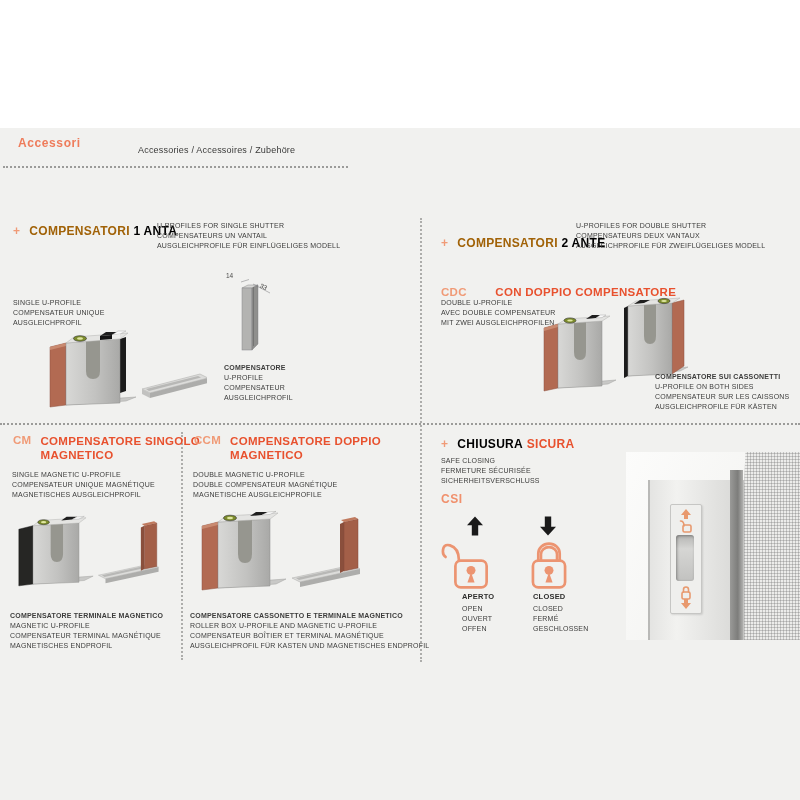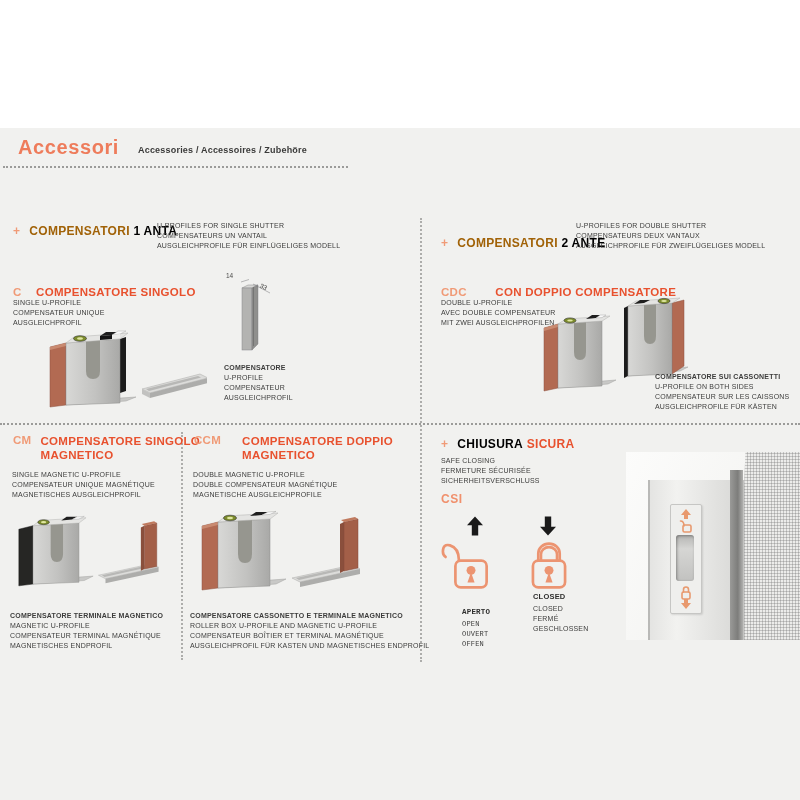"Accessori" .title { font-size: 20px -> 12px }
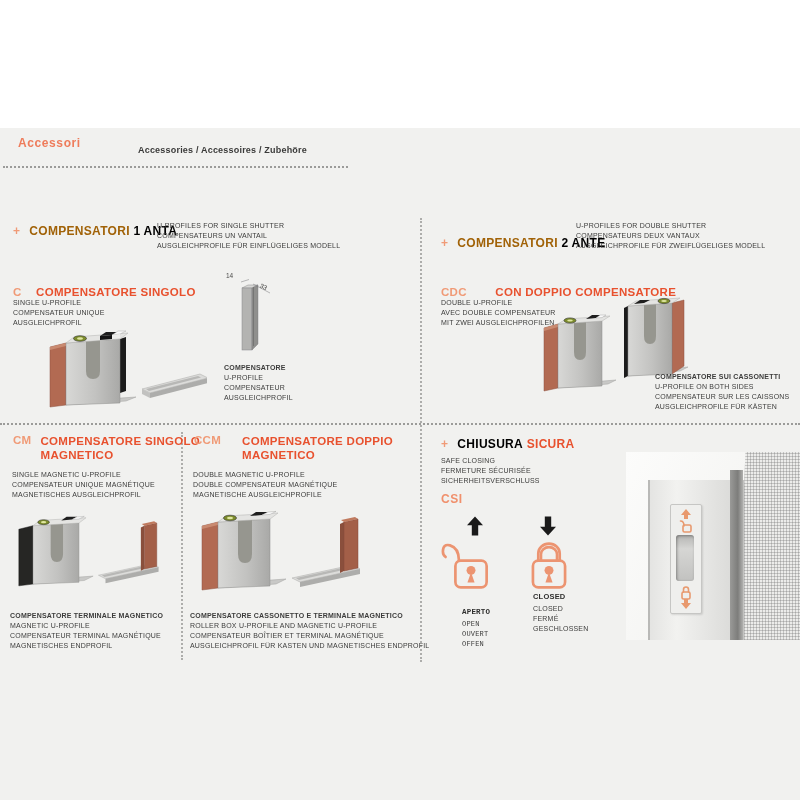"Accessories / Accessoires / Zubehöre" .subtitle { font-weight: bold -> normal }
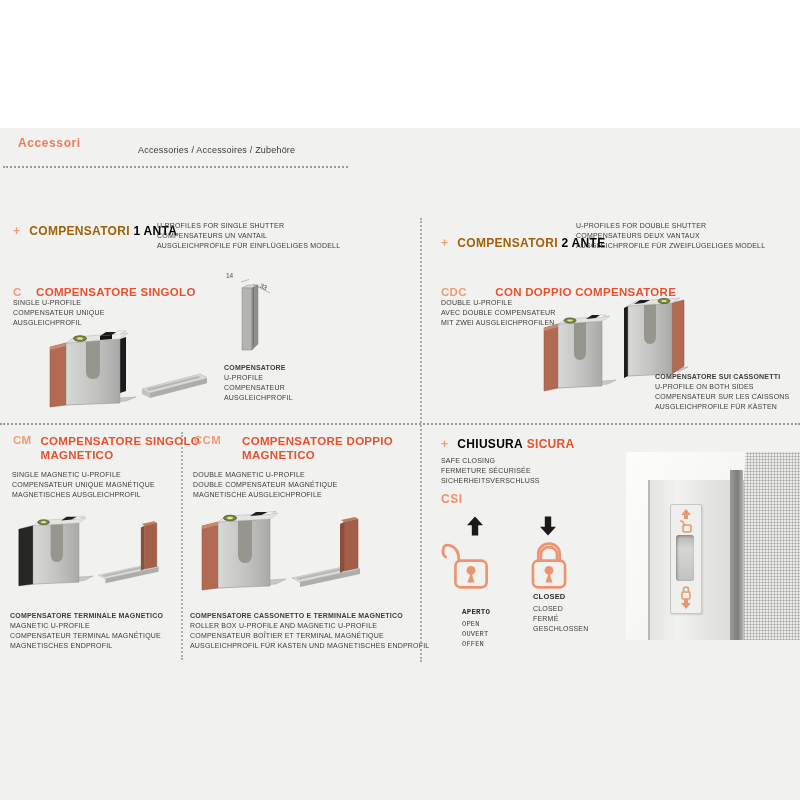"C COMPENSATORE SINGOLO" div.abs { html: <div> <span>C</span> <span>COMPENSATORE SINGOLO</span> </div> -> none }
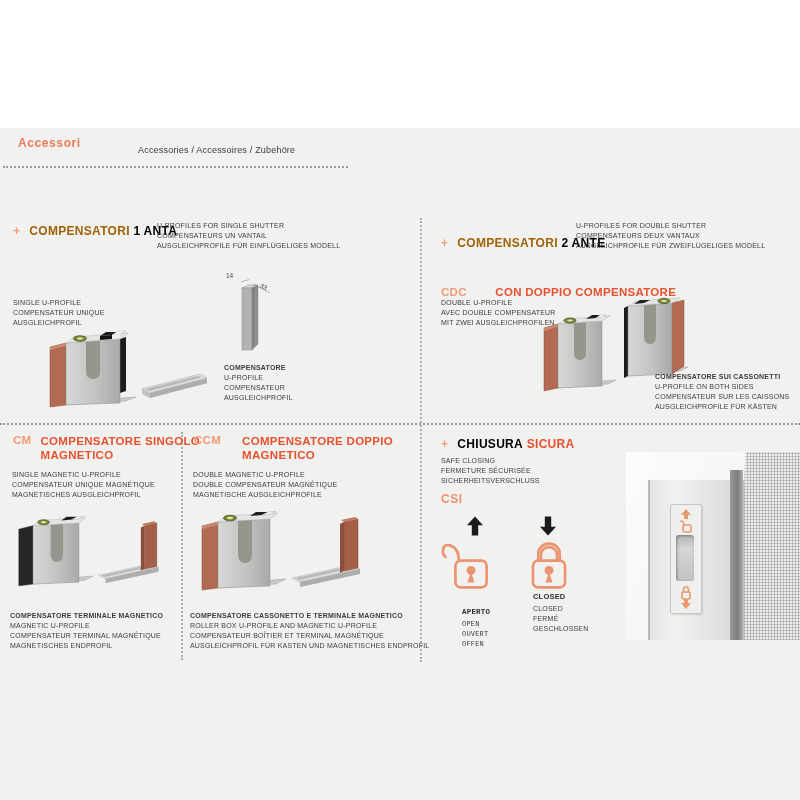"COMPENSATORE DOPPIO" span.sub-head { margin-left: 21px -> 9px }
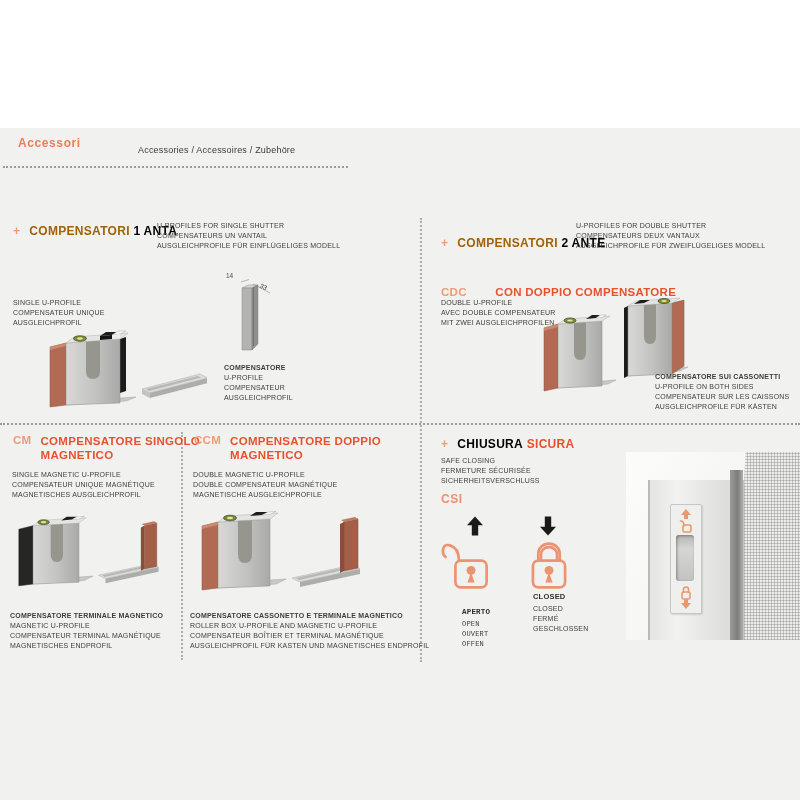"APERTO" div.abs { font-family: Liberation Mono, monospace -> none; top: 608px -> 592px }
#####
At the line containing "margin-left: 21px ->", start reproducing exactly, and stop after the last line of the listing; include both ends, and leave the pictures out.

#### Response to the exercise:
"COMPENSATORE DOPPIO" span.sub-head { margin-left: 21px -> 9px }
"APERTO" div.abs { font-family: Liberation Mono, monospace -> none; top: 608px -> 592px }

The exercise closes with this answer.